**Your objective:** Gather every line of the entries that includes the word "serif".

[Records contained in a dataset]
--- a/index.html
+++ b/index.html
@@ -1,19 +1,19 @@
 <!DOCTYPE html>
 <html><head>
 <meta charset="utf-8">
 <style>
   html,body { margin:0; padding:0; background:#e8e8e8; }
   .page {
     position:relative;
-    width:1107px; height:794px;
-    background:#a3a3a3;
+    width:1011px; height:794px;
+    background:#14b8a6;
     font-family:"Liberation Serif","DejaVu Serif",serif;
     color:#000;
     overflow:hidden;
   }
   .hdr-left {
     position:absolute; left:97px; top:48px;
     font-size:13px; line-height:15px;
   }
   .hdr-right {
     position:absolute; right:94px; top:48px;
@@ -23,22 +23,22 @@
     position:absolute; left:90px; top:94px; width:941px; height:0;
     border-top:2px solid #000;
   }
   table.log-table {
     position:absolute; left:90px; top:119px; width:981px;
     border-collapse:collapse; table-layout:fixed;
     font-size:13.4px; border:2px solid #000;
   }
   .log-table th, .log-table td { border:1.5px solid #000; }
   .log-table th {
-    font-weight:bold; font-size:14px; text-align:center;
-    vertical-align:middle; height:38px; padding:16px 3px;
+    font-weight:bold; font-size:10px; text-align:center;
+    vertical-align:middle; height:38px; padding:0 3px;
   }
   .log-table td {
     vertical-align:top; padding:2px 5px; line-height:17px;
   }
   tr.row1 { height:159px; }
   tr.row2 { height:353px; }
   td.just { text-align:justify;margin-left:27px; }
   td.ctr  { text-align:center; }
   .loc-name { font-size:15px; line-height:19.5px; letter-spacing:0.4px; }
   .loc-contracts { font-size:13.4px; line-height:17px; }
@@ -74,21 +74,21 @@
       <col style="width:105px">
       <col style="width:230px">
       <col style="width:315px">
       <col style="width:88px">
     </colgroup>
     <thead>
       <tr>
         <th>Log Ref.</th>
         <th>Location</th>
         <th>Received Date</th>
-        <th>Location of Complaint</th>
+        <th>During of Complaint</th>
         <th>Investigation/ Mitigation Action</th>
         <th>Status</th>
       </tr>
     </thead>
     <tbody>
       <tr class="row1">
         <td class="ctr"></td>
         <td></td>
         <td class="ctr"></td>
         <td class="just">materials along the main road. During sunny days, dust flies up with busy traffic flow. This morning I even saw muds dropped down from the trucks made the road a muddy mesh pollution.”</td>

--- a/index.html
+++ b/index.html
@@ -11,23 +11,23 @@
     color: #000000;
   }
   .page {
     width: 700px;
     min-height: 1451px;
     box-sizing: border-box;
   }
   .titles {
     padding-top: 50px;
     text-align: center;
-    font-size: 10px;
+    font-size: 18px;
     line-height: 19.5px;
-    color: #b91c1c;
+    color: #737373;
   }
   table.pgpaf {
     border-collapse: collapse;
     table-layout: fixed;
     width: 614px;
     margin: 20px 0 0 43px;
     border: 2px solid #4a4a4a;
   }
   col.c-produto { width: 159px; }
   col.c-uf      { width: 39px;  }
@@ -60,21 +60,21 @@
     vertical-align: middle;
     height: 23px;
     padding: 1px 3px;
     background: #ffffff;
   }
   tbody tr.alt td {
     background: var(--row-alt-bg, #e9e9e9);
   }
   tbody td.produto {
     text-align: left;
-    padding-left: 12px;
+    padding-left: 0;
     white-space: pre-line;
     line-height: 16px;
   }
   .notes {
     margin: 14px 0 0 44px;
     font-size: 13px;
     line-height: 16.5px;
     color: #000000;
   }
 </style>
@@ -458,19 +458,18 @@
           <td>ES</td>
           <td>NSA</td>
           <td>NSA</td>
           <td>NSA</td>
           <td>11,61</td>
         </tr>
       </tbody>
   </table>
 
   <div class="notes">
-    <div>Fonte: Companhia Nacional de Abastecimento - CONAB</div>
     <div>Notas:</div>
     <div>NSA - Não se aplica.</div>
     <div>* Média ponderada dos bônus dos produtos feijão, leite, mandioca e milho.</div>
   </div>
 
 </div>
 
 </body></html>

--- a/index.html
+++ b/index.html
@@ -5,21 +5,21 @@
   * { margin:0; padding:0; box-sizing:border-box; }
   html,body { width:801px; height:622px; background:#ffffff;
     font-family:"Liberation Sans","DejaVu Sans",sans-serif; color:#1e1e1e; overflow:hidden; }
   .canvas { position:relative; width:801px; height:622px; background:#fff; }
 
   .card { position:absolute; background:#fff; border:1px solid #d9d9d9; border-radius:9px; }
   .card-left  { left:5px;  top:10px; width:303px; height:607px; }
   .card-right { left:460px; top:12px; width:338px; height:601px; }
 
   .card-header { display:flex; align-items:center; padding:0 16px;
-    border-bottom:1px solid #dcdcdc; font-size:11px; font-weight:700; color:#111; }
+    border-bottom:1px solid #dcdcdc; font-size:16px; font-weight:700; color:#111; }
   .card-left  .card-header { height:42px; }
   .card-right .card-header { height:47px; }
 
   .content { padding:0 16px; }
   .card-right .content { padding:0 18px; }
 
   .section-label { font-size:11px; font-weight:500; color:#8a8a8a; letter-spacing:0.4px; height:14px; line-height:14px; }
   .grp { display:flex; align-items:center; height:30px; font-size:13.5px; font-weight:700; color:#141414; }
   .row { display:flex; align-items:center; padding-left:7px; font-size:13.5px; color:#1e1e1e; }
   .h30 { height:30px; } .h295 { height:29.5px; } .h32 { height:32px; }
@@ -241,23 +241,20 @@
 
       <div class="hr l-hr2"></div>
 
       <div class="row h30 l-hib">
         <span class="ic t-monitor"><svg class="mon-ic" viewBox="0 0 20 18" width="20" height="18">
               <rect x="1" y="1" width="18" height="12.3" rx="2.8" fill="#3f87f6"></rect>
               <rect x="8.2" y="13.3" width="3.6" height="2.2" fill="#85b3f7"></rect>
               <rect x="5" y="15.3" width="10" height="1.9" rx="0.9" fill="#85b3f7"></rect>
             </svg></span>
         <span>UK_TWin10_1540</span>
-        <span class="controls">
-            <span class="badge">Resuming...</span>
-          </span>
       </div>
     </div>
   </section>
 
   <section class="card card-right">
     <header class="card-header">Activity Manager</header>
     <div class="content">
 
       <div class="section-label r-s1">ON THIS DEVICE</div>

**Expected output:**
     font-family:"Liberation Serif","DejaVu Serif",serif;
     font-family:"Liberation Sans","DejaVu Sans",sans-serif; color:#1e1e1e; overflow:hidden; }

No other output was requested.